------ INPUT DATA

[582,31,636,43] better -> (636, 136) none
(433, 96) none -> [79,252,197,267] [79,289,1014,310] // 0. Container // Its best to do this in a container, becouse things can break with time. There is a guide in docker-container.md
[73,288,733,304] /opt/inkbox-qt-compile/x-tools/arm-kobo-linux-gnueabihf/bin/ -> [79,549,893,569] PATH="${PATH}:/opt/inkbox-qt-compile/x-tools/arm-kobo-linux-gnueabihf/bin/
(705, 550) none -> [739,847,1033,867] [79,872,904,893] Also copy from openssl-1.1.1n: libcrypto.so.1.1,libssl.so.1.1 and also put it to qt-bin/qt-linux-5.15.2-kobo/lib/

------------
------ INPUT DATA

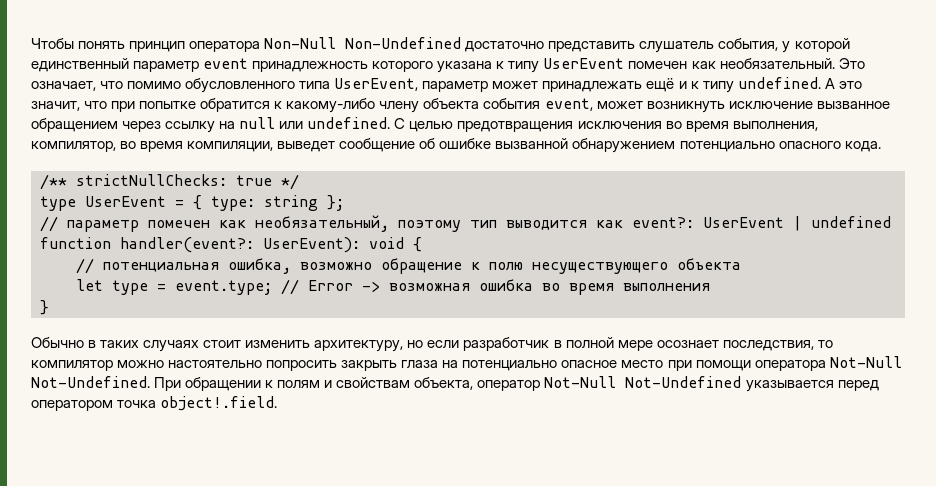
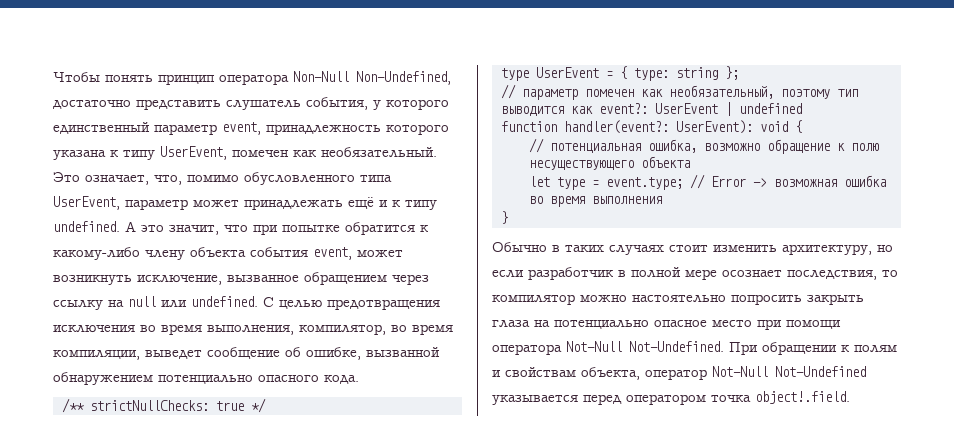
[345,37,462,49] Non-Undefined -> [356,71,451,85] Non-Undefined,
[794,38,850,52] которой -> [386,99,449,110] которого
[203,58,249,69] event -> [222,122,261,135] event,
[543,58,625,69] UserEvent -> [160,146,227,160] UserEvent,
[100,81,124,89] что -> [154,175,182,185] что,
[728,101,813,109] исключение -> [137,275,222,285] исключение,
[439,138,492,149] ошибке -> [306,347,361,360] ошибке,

------------
------ INPUT DATA

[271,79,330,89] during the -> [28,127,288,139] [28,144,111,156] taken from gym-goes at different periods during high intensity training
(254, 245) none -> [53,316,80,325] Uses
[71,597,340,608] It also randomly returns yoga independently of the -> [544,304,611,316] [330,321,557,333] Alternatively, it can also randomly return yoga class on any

------------

[EXERCISE]
Look back at the entries above. Retype the line with "[794,38,850,52] которой ->", the line with "[439,138,492,149] ошибке ->", and all lines in between.

[SOLUTION BELOW]
[794,38,850,52] которой -> [386,99,449,110] которого
[203,58,249,69] event -> [222,122,261,135] event,
[543,58,625,69] UserEvent -> [160,146,227,160] UserEvent,
[100,81,124,89] что -> [154,175,182,185] что,
[728,101,813,109] исключение -> [137,275,222,285] исключение,
[439,138,492,149] ошибке -> [306,347,361,360] ошибке,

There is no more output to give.